Presse‑O de boudin

Publié par lalettrealulu le

Charbonnisés

Avec un journal tout fait à petites mains, Presse-Océan renoue avec l’artisanat. Les journalistes, eux, baissent les bras. Comment relever un journal en loques ?

« On vit une période en eau de boudin ». Écœurés, démobilisés, les journalistes de Presse-Océan auraient aimé voir leurs dirigeants rebondir sur l’échec des négociations avec Ouest-France pour relancer une dynamique rédactionnelle, un projet d’entreprise, un sursaut en tenue de baroud. « On nous demande de nous remotiver, mais sans le moindre projet motivant », soupire-t-on dans les couloirs des rédactions.

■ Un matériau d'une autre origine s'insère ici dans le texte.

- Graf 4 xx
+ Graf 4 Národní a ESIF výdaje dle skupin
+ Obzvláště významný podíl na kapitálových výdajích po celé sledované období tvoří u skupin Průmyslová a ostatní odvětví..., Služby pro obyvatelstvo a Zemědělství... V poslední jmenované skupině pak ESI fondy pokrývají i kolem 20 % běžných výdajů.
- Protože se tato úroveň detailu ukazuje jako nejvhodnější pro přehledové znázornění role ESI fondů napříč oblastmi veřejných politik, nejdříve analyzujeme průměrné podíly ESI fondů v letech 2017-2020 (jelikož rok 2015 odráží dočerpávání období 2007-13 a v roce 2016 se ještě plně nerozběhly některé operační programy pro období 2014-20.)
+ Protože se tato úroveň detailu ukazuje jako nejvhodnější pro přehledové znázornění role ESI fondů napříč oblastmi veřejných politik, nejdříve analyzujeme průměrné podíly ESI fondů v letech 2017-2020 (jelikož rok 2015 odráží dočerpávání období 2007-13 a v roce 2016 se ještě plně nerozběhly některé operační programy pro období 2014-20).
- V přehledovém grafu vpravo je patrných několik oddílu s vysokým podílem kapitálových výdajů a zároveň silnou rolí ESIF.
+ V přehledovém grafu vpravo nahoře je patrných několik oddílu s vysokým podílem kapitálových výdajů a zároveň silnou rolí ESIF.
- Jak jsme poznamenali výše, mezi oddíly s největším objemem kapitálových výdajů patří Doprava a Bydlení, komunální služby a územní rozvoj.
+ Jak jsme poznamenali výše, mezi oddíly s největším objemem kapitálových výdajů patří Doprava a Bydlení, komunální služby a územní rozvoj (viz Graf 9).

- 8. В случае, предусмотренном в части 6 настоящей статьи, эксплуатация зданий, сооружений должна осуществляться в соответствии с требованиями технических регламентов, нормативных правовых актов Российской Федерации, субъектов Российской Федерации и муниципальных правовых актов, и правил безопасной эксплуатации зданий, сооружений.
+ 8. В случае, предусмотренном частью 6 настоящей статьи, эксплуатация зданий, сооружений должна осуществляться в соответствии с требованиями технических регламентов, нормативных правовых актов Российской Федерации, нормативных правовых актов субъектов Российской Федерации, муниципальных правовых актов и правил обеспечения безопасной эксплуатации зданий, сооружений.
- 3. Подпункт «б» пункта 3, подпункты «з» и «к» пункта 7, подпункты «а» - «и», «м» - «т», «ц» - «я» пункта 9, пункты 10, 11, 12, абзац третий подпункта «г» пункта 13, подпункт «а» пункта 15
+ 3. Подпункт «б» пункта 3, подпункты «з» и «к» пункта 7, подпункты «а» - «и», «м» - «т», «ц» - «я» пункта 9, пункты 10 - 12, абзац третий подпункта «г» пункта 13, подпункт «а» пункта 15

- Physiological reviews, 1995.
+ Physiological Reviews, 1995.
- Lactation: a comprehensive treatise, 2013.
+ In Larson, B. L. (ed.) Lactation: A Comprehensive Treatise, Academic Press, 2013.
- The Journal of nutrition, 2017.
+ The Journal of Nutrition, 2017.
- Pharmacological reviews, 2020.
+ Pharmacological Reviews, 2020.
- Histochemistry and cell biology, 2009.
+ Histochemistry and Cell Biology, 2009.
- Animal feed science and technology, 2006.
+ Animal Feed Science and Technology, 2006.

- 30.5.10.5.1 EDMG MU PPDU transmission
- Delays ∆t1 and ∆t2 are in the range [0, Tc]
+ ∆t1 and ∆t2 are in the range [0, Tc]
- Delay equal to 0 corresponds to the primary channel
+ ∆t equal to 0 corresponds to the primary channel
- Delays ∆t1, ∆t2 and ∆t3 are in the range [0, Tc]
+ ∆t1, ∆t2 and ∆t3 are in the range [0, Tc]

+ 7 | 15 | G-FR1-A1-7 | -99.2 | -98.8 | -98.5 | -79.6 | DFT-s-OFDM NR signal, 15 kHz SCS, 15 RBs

D’autant que l’élan était déjà bien émoussé par l’expérience malheureuse de la nouvelle maquette aux pages mélangées, relookées par les sauveurs du Courrier de l’Ouest, qui ont précipité le désarroi des lecteurs et la chute des ventes. Et en fait de plan de bataille, rien n’est sorti de la tente des chefs. « On a l’impression qu’il n’y a aucune stratégie, qu’on navigue à vue, dit un journaliste. On ne comprend pas pourquoi la Vendée qu’on nous présentait comme pas viable jusqu’ici, sauve sa peau, alors que Saint-Nazaire paraît sacrifié.» Les pros de l’info sont pantois : leurs chefs font comme si le quotidien pouvait être réalisé avec l’effectif réduit envisagé dans les accords avec Ouest-France. Il y a un an, un plan mirifique promettait de faire un journal à l’économie en profitant de la puissance de feu d’Ouest-France et de pages communes, limitant de fait la part produite en propre par Presse‑O.

Les accords en cours rompus en septembre dernier, Presse‑O se retrouve face à son destin plombé, et le PDG Christian Coustal prétend que le journal peut se faire avec 56 journalistes au lieu des 74 il y a peu. Découragés, près de vingt ont déjà négocié des départs volontaires. Le plan social envisagé si Ouest-France avalait Presse‑O n’a plus besoin d’être. Bouche-trous sans papiers Ravis de ces démissions, les dirigeants reprochent la panade aux journalistes, sans se mettre en cause. Avec des phrases qui tuent, quand le PDG annonce que lui-même n’a aucun challenge, tout reposant sur la rédaction, et ajoutant avec cynisme : « Si dans trois ans je ferme la boutique, on me trouvera du boulot ailleurs…» Ceci dit à une assemblée de journalistes dont le rédac’ chef Étienne Charbonneau a fait sortir « tous ceux qui ne sont pas professionnels », aussitôt retraduit en « tous ceux qui n’ont pas de carte de presse ». Joli hommage fait aux petites mains, vacataires et correspondants requis par Presse‑O pour boucher les trous des départs volontaires. Des tâcherons que l’on fait marner pour 240 F par jour. Au regard du droit du travail, la formule est un brin anti-conformiste : sans contrat, ces arpètes de plume au rabais sont obligés de payer eux-mêmes leurs cotisations Urssaf, payés par virement bancaire sans justificatif ni fiche de paie. Réclamer un contrat ou un certificat d’employeur ? ils se voient remerciés illico. Aléa de l’exploitation, un de ces soutiers de l’info s’est même vu autoritairement ponctionner son salaire à la source par son employeur, pour rembourser les PV récoltés avec un véhicule de Presse‑O.

Beaucoup de journalistes pensent que le moral ne peut revenir que si l’effectif des rédactions est au moins équivalent à celui des équipes concurrentes de Ouest-France. A condition aussi que le tandem Coustal-Charbonneau, qui cristallise toutes les animosités, soit remplacé par des dirigeants plus respectés. C’est la période des vœux.